## EXERCISE BRIEF
Going through the entries below, tally the lines that hold the word "米的外线工程" and state the result alone.

## INPUT DATA
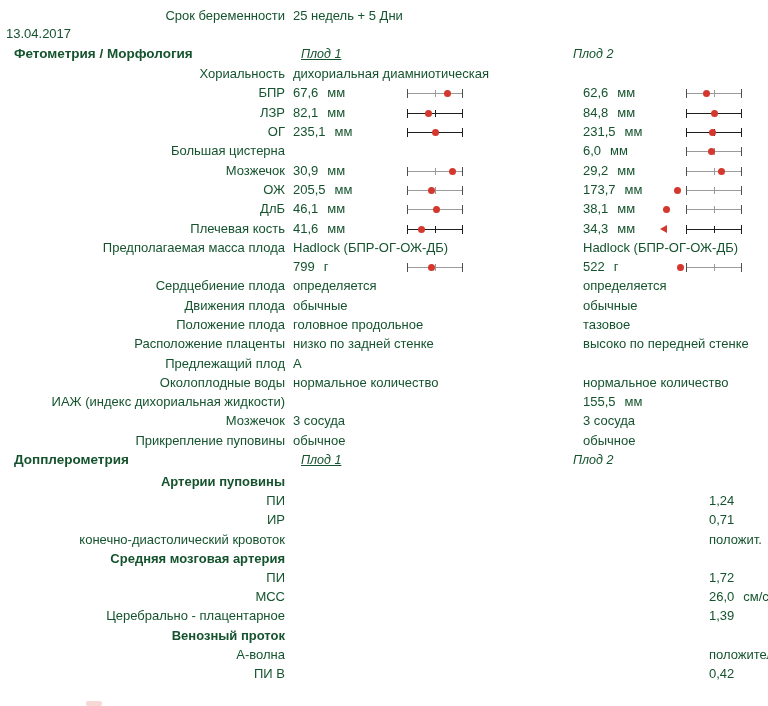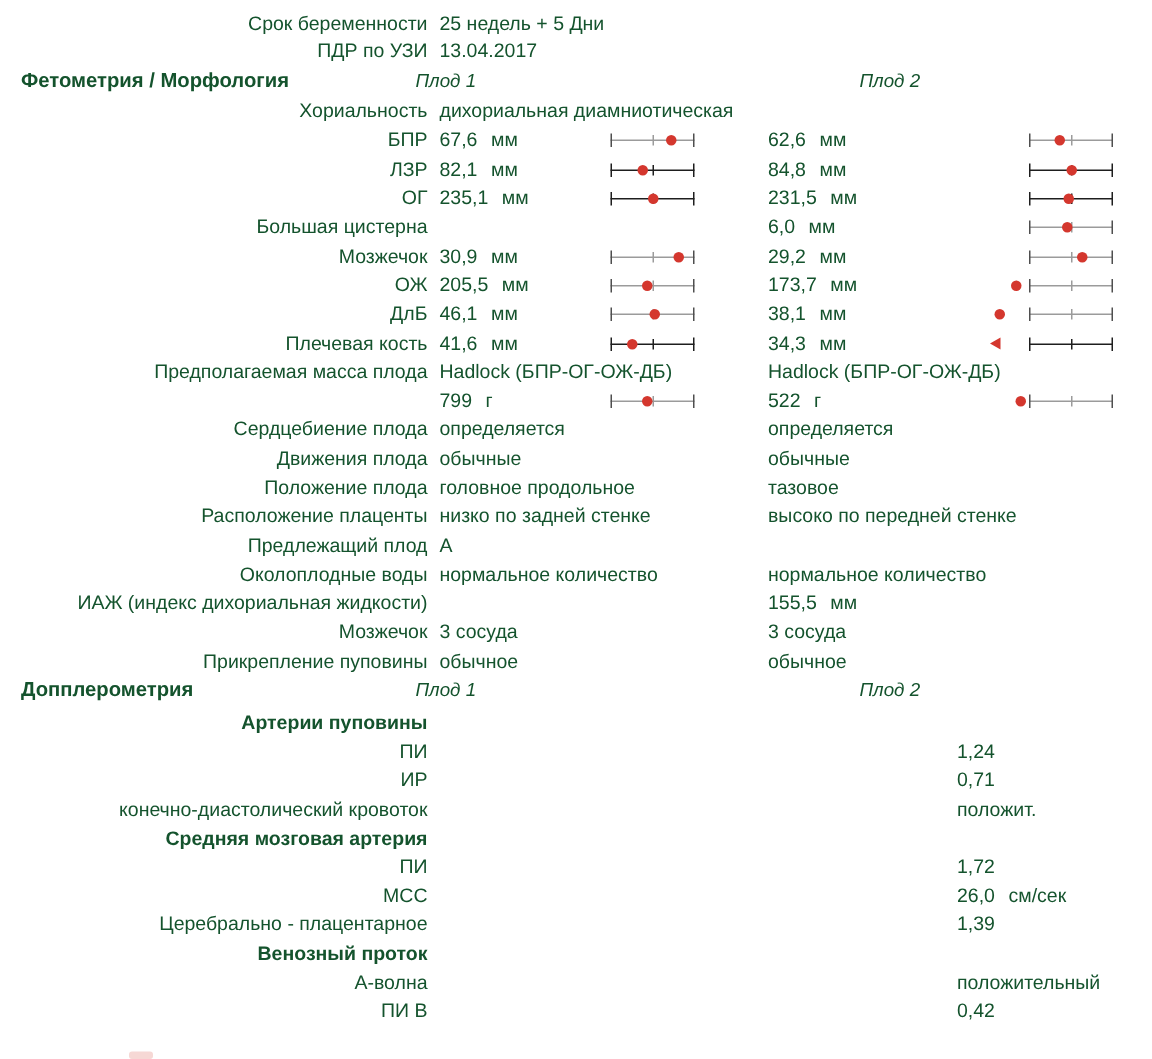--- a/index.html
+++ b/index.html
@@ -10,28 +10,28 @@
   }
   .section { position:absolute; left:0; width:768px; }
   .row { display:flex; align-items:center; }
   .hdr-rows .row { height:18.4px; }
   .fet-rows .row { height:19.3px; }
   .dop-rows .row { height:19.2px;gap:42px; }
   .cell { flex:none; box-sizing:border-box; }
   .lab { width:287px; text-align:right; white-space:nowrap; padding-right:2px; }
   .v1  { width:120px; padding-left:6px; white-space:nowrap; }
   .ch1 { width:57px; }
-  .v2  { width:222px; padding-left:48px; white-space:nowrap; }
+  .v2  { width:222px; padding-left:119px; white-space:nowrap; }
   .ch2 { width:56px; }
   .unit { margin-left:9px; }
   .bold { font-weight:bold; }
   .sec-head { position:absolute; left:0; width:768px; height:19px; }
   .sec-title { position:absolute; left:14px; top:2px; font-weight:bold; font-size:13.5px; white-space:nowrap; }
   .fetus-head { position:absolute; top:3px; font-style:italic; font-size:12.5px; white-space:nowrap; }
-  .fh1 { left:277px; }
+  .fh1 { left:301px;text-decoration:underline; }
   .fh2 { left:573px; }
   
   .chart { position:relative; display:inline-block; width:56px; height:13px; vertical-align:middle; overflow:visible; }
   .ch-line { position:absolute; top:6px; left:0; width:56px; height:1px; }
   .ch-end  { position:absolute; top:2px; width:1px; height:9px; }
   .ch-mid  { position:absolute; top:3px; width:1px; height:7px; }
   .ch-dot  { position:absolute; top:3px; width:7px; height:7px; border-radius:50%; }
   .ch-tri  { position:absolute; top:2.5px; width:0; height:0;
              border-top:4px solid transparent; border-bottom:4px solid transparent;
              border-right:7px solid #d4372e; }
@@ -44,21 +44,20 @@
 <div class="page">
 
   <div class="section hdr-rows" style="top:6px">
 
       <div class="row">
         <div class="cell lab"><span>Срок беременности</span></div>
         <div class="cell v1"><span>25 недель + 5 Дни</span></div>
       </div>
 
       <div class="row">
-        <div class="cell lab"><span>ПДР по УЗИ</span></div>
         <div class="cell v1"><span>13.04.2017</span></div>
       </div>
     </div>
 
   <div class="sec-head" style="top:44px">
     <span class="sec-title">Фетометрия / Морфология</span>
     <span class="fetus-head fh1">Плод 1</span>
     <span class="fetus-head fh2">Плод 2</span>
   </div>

---

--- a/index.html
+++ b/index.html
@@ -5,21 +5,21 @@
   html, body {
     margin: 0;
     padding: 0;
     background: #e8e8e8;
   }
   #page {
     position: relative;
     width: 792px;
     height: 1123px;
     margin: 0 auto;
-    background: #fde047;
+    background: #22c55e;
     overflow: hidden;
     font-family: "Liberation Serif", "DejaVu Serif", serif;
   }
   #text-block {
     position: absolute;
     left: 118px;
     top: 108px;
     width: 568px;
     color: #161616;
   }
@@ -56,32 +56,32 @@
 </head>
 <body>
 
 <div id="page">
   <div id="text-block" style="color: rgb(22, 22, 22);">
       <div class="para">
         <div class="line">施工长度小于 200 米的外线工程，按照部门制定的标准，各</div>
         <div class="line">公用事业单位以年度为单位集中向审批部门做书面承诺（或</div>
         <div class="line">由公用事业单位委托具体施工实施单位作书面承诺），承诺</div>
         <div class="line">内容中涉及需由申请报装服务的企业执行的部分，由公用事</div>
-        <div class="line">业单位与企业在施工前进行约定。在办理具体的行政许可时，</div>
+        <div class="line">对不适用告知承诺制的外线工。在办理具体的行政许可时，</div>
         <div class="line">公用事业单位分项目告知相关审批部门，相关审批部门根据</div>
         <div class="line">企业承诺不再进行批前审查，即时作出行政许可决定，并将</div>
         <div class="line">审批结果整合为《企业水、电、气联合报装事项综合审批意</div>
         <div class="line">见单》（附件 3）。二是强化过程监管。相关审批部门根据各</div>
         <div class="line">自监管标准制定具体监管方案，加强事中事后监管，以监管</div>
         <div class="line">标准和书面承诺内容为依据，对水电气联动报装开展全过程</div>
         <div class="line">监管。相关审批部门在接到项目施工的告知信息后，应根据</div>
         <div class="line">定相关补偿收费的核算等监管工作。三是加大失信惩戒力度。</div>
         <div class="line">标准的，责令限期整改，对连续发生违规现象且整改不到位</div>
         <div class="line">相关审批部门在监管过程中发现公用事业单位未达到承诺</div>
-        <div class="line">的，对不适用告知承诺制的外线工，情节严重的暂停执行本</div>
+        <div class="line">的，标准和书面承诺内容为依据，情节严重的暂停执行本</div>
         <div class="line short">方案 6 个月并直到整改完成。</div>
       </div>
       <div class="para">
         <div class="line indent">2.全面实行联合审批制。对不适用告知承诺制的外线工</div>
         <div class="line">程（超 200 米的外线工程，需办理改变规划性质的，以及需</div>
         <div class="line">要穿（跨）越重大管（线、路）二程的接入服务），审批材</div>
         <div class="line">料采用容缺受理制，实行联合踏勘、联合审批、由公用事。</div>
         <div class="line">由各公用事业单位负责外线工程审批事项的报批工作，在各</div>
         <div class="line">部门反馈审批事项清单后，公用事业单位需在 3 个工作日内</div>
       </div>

## YOUR SOLUTION
2